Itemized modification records

=-=-=-=-=

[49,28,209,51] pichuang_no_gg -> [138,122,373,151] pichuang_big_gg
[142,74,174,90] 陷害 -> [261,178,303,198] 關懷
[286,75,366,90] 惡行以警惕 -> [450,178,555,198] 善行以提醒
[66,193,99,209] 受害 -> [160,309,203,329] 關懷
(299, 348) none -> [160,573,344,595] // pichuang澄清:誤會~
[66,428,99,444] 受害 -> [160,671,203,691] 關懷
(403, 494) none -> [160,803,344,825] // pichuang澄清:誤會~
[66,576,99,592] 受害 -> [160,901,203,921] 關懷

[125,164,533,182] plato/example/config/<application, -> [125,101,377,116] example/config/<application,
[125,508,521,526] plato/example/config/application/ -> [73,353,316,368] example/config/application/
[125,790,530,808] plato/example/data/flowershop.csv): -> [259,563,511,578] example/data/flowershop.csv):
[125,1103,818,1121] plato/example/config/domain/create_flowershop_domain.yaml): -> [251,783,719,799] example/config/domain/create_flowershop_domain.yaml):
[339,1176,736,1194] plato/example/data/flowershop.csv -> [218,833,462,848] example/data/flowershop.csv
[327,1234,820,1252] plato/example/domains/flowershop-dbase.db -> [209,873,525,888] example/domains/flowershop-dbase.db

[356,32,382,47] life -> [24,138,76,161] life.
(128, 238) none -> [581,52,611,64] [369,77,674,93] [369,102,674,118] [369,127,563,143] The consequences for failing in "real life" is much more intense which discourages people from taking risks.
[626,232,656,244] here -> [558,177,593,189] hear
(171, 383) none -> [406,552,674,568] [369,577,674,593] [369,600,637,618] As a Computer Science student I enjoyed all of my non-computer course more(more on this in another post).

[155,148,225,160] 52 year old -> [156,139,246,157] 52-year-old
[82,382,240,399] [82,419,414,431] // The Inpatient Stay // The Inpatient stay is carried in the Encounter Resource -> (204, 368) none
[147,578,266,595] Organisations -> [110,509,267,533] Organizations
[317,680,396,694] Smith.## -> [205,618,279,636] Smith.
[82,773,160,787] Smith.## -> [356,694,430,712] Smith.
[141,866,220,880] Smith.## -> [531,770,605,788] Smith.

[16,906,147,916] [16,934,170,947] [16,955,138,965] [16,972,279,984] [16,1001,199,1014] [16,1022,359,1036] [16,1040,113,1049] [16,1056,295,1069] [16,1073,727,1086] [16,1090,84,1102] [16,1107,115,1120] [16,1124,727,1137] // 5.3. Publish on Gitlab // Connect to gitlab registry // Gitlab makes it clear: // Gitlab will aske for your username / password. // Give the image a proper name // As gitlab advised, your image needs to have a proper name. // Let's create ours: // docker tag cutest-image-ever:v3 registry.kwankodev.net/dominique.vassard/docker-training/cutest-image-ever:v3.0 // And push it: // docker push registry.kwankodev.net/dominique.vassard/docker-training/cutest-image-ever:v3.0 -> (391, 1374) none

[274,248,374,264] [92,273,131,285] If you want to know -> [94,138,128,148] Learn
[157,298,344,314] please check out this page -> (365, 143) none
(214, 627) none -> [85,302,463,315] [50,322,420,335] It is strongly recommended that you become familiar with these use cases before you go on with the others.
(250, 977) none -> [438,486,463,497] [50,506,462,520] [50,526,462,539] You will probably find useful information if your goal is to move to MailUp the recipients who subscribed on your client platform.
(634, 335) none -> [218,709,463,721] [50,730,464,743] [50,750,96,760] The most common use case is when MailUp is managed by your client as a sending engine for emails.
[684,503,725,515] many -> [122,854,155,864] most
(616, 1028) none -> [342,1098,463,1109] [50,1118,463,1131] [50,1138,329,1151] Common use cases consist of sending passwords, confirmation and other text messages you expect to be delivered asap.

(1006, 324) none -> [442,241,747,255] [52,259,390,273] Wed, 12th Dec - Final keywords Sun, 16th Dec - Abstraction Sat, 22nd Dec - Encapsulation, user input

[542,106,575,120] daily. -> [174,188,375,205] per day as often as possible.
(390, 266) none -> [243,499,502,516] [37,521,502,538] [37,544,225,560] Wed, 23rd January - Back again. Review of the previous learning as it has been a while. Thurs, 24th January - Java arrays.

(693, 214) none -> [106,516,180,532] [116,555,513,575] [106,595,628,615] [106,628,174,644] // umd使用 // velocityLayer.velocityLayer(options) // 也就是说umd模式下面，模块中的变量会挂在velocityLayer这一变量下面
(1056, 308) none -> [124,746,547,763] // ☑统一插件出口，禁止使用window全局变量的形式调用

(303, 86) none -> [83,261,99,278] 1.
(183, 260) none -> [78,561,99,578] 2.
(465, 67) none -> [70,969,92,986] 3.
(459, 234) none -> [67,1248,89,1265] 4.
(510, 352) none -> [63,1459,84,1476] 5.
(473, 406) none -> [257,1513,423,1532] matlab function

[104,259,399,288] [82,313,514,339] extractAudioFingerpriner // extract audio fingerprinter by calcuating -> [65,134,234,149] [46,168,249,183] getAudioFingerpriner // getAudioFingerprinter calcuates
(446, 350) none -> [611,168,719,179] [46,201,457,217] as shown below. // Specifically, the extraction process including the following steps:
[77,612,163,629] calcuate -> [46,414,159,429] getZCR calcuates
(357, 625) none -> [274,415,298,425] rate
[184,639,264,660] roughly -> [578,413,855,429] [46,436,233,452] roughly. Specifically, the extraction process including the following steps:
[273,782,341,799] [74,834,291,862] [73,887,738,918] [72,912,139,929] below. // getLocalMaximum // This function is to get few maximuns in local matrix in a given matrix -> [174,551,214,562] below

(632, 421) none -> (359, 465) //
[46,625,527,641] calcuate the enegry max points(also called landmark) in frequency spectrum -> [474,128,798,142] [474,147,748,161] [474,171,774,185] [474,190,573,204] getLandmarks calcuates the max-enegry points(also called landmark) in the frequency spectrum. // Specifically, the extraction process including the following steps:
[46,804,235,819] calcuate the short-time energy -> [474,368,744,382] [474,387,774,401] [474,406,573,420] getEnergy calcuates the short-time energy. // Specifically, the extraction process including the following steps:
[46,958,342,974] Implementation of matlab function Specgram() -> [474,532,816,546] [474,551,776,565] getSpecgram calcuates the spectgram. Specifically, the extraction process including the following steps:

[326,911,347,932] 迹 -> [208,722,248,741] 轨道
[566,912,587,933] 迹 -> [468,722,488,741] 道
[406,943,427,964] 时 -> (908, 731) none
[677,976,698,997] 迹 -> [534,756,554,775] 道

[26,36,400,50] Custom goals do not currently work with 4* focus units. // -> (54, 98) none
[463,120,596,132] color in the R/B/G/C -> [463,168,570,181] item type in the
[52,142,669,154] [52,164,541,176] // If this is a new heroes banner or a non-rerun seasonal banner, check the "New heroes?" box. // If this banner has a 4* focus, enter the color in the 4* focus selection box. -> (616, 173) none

=-=-=-=-=

(Problem to work on): Restate each line above word for word.

(Your response):
[49,28,209,51] pichuang_no_gg -> [138,122,373,151] pichuang_big_gg
[142,74,174,90] 陷害 -> [261,178,303,198] 關懷
[286,75,366,90] 惡行以警惕 -> [450,178,555,198] 善行以提醒
[66,193,99,209] 受害 -> [160,309,203,329] 關懷
(299, 348) none -> [160,573,344,595] // pichuang澄清:誤會~
[66,428,99,444] 受害 -> [160,671,203,691] 關懷
(403, 494) none -> [160,803,344,825] // pichuang澄清:誤會~
[66,576,99,592] 受害 -> [160,901,203,921] 關懷

[125,164,533,182] plato/example/config/<application, -> [125,101,377,116] example/config/<application,
[125,508,521,526] plato/example/config/application/ -> [73,353,316,368] example/config/application/
[125,790,530,808] plato/example/data/flowershop.csv): -> [259,563,511,578] example/data/flowershop.csv):
[125,1103,818,1121] plato/example/config/domain/create_flowershop_domain.yaml): -> [251,783,719,799] example/config/domain/create_flowershop_domain.yaml):
[339,1176,736,1194] plato/example/data/flowershop.csv -> [218,833,462,848] example/data/flowershop.csv
[327,1234,820,1252] plato/example/domains/flowershop-dbase.db -> [209,873,525,888] example/domains/flowershop-dbase.db

[356,32,382,47] life -> [24,138,76,161] life.
(128, 238) none -> [581,52,611,64] [369,77,674,93] [369,102,674,118] [369,127,563,143] The consequences for failing in "real life" is much more intense which discourages people from taking risks.
[626,232,656,244] here -> [558,177,593,189] hear
(171, 383) none -> [406,552,674,568] [369,577,674,593] [369,600,637,618] As a Computer Science student I enjoyed all of my non-computer course more(more on this in another post).

[155,148,225,160] 52 year old -> [156,139,246,157] 52-year-old
[82,382,240,399] [82,419,414,431] // The Inpatient Stay // The Inpatient stay is carried in the Encounter Resource -> (204, 368) none
[147,578,266,595] Organisations -> [110,509,267,533] Organizations
[317,680,396,694] Smith.## -> [205,618,279,636] Smith.
[82,773,160,787] Smith.## -> [356,694,430,712] Smith.
[141,866,220,880] Smith.## -> [531,770,605,788] Smith.

[16,906,147,916] [16,934,170,947] [16,955,138,965] [16,972,279,984] [16,1001,199,1014] [16,1022,359,1036] [16,1040,113,1049] [16,1056,295,1069] [16,1073,727,1086] [16,1090,84,1102] [16,1107,115,1120] [16,1124,727,1137] // 5.3. Publish on Gitlab // Connect to gitlab registry // Gitlab makes it clear: // Gitlab will aske for your username / password. // Give the image a proper name // As gitlab advised, your image needs to have a proper name. // Let's create ours: // docker tag cutest-image-ever:v3 registry.kwankodev.net/dominique.vassard/docker-training/cutest-image-ever:v3.0 // And push it: // docker push registry.kwankodev.net/dominique.vassard/docker-training/cutest-image-ever:v3.0 -> (391, 1374) none

[274,248,374,264] [92,273,131,285] If you want to know -> [94,138,128,148] Learn
[157,298,344,314] please check out this page -> (365, 143) none
(214, 627) none -> [85,302,463,315] [50,322,420,335] It is strongly recommended that you become familiar with these use cases before you go on with the others.
(250, 977) none -> [438,486,463,497] [50,506,462,520] [50,526,462,539] You will probably find useful information if your goal is to move to MailUp the recipients who subscribed on your client platform.
(634, 335) none -> [218,709,463,721] [50,730,464,743] [50,750,96,760] The most common use case is when MailUp is managed by your client as a sending engine for emails.
[684,503,725,515] many -> [122,854,155,864] most
(616, 1028) none -> [342,1098,463,1109] [50,1118,463,1131] [50,1138,329,1151] Common use cases consist of sending passwords, confirmation and other text messages you expect to be delivered asap.

(1006, 324) none -> [442,241,747,255] [52,259,390,273] Wed, 12th Dec - Final keywords Sun, 16th Dec - Abstraction Sat, 22nd Dec - Encapsulation, user input

[542,106,575,120] daily. -> [174,188,375,205] per day as often as possible.
(390, 266) none -> [243,499,502,516] [37,521,502,538] [37,544,225,560] Wed, 23rd January - Back again. Review of the previous learning as it has been a while. Thurs, 24th January - Java arrays.

(693, 214) none -> [106,516,180,532] [116,555,513,575] [106,595,628,615] [106,628,174,644] // umd使用 // velocityLayer.velocityLayer(options) // 也就是说umd模式下面，模块中的变量会挂在velocityLayer这一变量下面
(1056, 308) none -> [124,746,547,763] // ☑统一插件出口，禁止使用window全局变量的形式调用

(303, 86) none -> [83,261,99,278] 1.
(183, 260) none -> [78,561,99,578] 2.
(465, 67) none -> [70,969,92,986] 3.
(459, 234) none -> [67,1248,89,1265] 4.
(510, 352) none -> [63,1459,84,1476] 5.
(473, 406) none -> [257,1513,423,1532] matlab function

[104,259,399,288] [82,313,514,339] extractAudioFingerpriner // extract audio fingerprinter by calcuating -> [65,134,234,149] [46,168,249,183] getAudioFingerpriner // getAudioFingerprinter calcuates
(446, 350) none -> [611,168,719,179] [46,201,457,217] as shown below. // Specifically, the extraction process including the following steps:
[77,612,163,629] calcuate -> [46,414,159,429] getZCR calcuates
(357, 625) none -> [274,415,298,425] rate
[184,639,264,660] roughly -> [578,413,855,429] [46,436,233,452] roughly. Specifically, the extraction process including the following steps:
[273,782,341,799] [74,834,291,862] [73,887,738,918] [72,912,139,929] below. // getLocalMaximum // This function is to get few maximuns in local matrix in a given matrix -> [174,551,214,562] below

(632, 421) none -> (359, 465) //
[46,625,527,641] calcuate the enegry max points(also called landmark) in frequency spectrum -> [474,128,798,142] [474,147,748,161] [474,171,774,185] [474,190,573,204] getLandmarks calcuates the max-enegry points(also called landmark) in the frequency spectrum. // Specifically, the extraction process including the following steps:
[46,804,235,819] calcuate the short-time energy -> [474,368,744,382] [474,387,774,401] [474,406,573,420] getEnergy calcuates the short-time energy. // Specifically, the extraction process including the following steps:
[46,958,342,974] Implementation of matlab function Specgram() -> [474,532,816,546] [474,551,776,565] getSpecgram calcuates the spectgram. Specifically, the extraction process including the following steps:

[326,911,347,932] 迹 -> [208,722,248,741] 轨道
[566,912,587,933] 迹 -> [468,722,488,741] 道
[406,943,427,964] 时 -> (908, 731) none
[677,976,698,997] 迹 -> [534,756,554,775] 道

[26,36,400,50] Custom goals do not currently work with 4* focus units. // -> (54, 98) none
[463,120,596,132] color in the R/B/G/C -> [463,168,570,181] item type in the
[52,142,669,154] [52,164,541,176] // If this is a new heroes banner or a non-rerun seasonal banner, check the "New heroes?" box. // If this banner has a 4* focus, enter the color in the 4* focus selection box. -> (616, 173) none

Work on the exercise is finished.